Evaluate the performance of different types of optimizer on a LeNet-5 network using MNIST data. At least you need to evaluate SGD, AdaGrad, RMSprop. 

In [1]:
from __future__ import print_function
import torch
import torch.nn as nn
import torch.nn.functional as F
import torch.optim as optim
import torchvision 
import torchvision.transforms as transforms
import time

In [2]:
import numpy as np
from datetime import datetime 

import torch
import torch.nn as nn
import torch.nn.functional as F
from torch.utils.data import DataLoader

from torchvision import datasets, transforms

import matplotlib.pyplot as plt

# check device
#DEVICE = 'cuda' if torch.cuda.is_available() else 'cpu'

In [3]:
# Preparing for Data
print('==> Preparing data..')

"""
# Training Data augmentation
transform_train = transforms.Compose([
    transforms.RandomCrop(32, padding=4),
    transforms.RandomHorizontalFlip(),
    transforms.ToTensor(),
    transforms.Normalize((0.4914, 0.4822, 0.4465), (0.2023, 0.1994, 0.2010)),
])
# Testing Data preparation
transform_test = transforms.Compose([
    transforms.ToTensor(),
    transforms.Normalize((0.4914, 0.4822, 0.4465), (0.2023, 0.1994, 0.2010)),
])

#classes = ('plane', 'car', 'bird', 'cat', 'deer', 'dog', 'frog', 'horse', 'ship', 'truck')

"""

==> Preparing data..


"\n# Training Data augmentation\ntransform_train = transforms.Compose([\n    transforms.RandomCrop(32, padding=4),\n    transforms.RandomHorizontalFlip(),\n    transforms.ToTensor(),\n    transforms.Normalize((0.4914, 0.4822, 0.4465), (0.2023, 0.1994, 0.2010)),\n])\n# Testing Data preparation\ntransform_test = transforms.Compose([\n    transforms.ToTensor(),\n    transforms.Normalize((0.4914, 0.4822, 0.4465), (0.2023, 0.1994, 0.2010)),\n])\n\n#classes = ('plane', 'car', 'bird', 'cat', 'deer', 'dog', 'frog', 'horse', 'ship', 'truck')\n\n"

In [4]:
# Preparing for Data
print('==> Preparing data..')

# define transforms
transforms = transforms.Compose([transforms.Resize((32, 32)),
                                 transforms.ToTensor(),
                                 transforms.Normalize((0.5,), (0.5,))])


==> Preparing data..


In [5]:
#Defining the convolutional neural network
class LeNet(nn.Module):
    
    def __init__(self):
        super(LeNet, self).__init__()
        
        self.conv1 = nn.Conv2d(1, 6, 5)
        self.pool = nn.MaxPool2d(2, 2)
        self.conv2 = nn.Conv2d(6, 16, 5)
        self.fc1 = nn.Linear(16 * 5 * 5, 120)
        self.fc2 = nn.Linear(120, 84)
        self.fc3 = nn.Linear(84, 10)
        
        
    def forward(self, x):
        out = self.pool(F.relu(self.conv1(x)))
        out = self.pool(F.relu(self.conv2(out)))
        out = torch.flatten(out, 1) # flatten all dimensions except batch
        out = F.relu(self.fc1(out))
        out = F.relu(self.fc2(out))
        out = self.fc3(out)
 
        return out

In [6]:
model1 = LeNet()

In [7]:
def count_parameters(model):
    return sum(p.numel() for p in model1.parameters() if p.requires_grad)
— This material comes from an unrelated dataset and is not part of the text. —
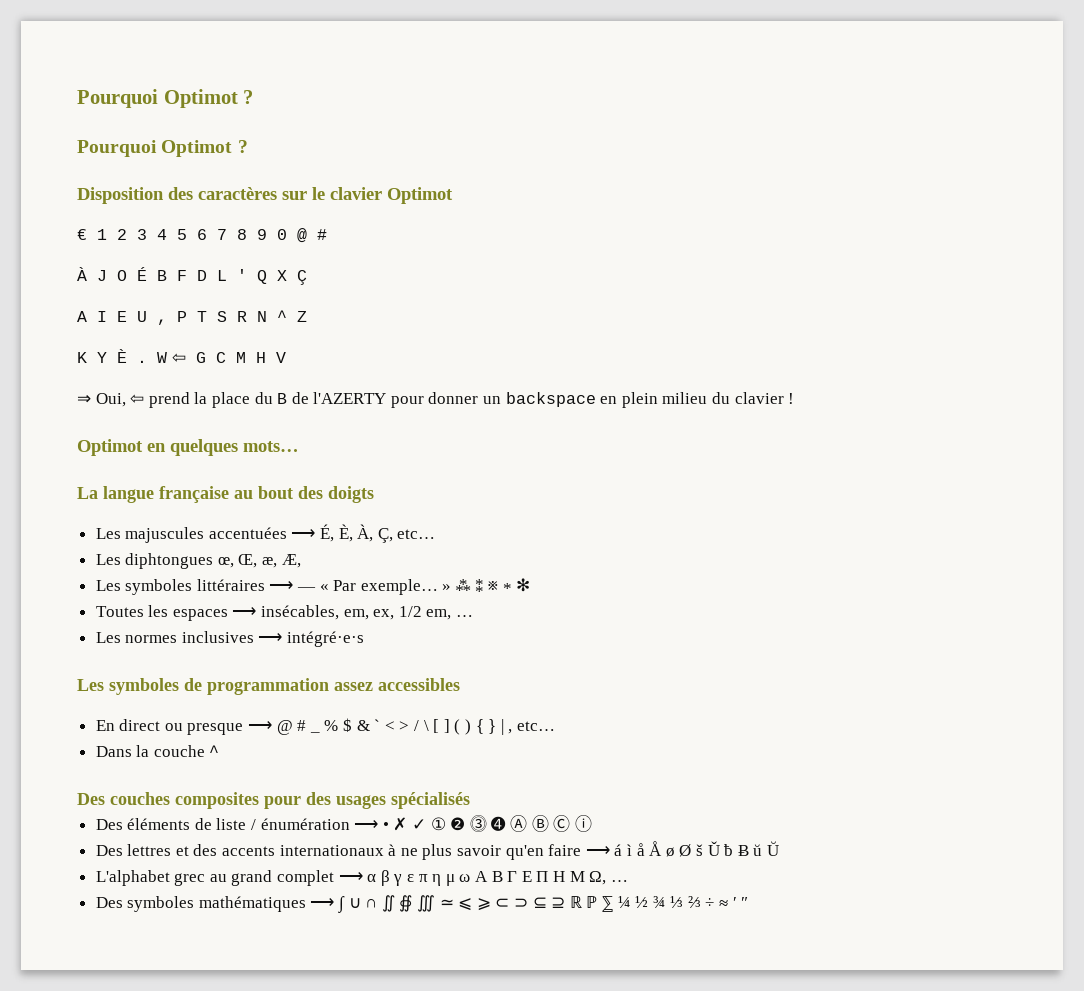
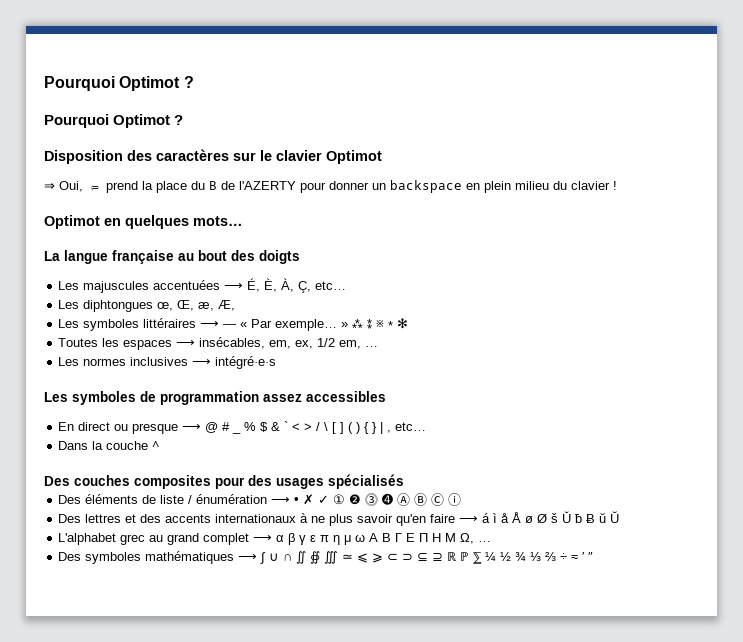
[77,228,327,243] [77,267,307,285] [77,310,307,325] [77,349,286,363] // € 1 2 3 4 5 6 7 8 9 0 @ # // À J O É B F D L ' Q X Ç // A I E U , P T S R N ^ Z // K Y È . W ⇦ G C M H V -> (382, 157) none

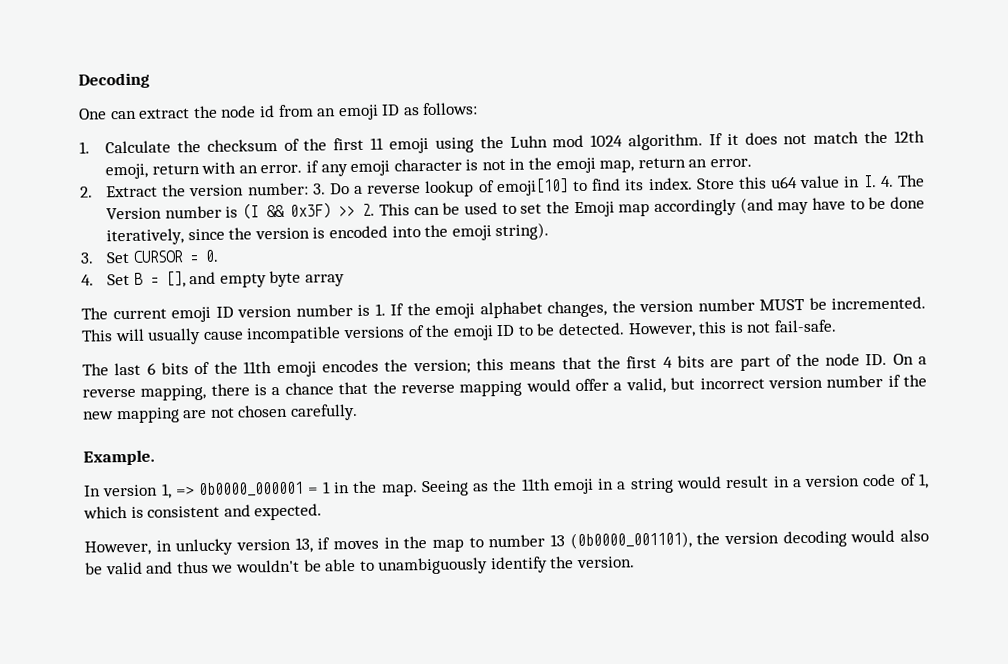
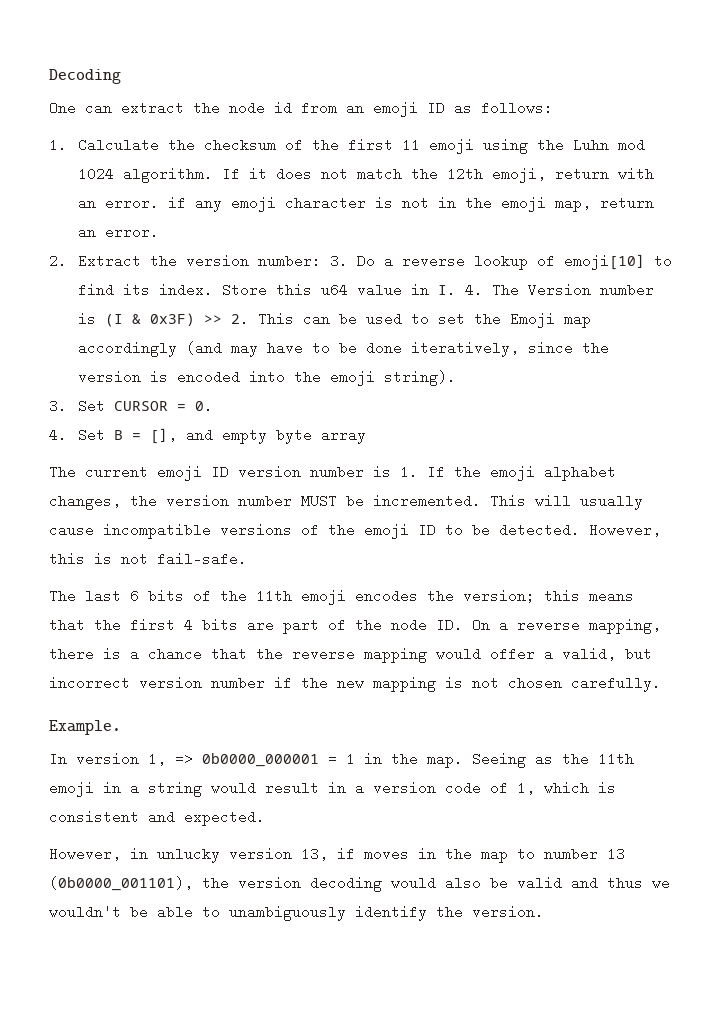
[266,204,286,218] && -> [132,314,142,324] &
[183,409,208,419] are -> [445,677,463,688] is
print(f'The model has {count_parameters(model1):,} trainable parameters')

The model has 61,706 trainable parameters


In [8]:
########################################################################
# 3. Define a Loss function and optimizer
# ^^^^^^^^^^^^^^^^^^^^^^^^^^^^^^^^^^^^^^^
# Let's use a Classification Cross-Entropy loss and SGD with momentum.

#import torch.optim as optim

criterion = nn.CrossEntropyLoss()
#optimizer = optim.SGD(net.parameters(), lr=0.001, momentum=0.9)


In [9]:
def train(model, device, train_loader, optimizer, epoch):
    
    model.train()
    count = 0
    train_loss = 0
    total = 0 
    correct = 0
    
    total_step = len(train_loader)
    
    for batch_idx, (data, target) in enumerate(train_loader):
        
        data, target = data.to(device), target.to(device)
        

        #forward pass
        y_pred = model(data)

        loss = criterion(y_pred, target)

        acc = calculate_accuracy(y_pred, target)
        
        
        #Backward pass
        optimizer.zero_grad()
        
        loss.backward()

        optimizer.step()
        
        
        if batch_idx % 10 == 0:
            print('Train Epoch: {} [{}/{} ({:.0f}%)]\tLoss: {:.6f}'.format(
                epoch, batch_idx * len(data), len(train_loader.dataset),
                100. * batch_idx / len(train_loader), loss.item()))
            

In [10]:
def test( model, device, test_loader):
    model.eval()
    test_loss = 0
    correct = 0
    with torch.no_grad():
        for data, target in test_loader:
            data, target = data.to(device), target.to(device)
            output = model(data)
            test_loss += F.nll_loss(output, target, reduction='sum').item() # sum up batch loss
            pred = output.argmax(dim=1, keepdim=True) # get the index of the max log-probability
            correct += pred.eq(target.view_as(pred)).sum().item()
    test_loss /= len(test_loader.dataset)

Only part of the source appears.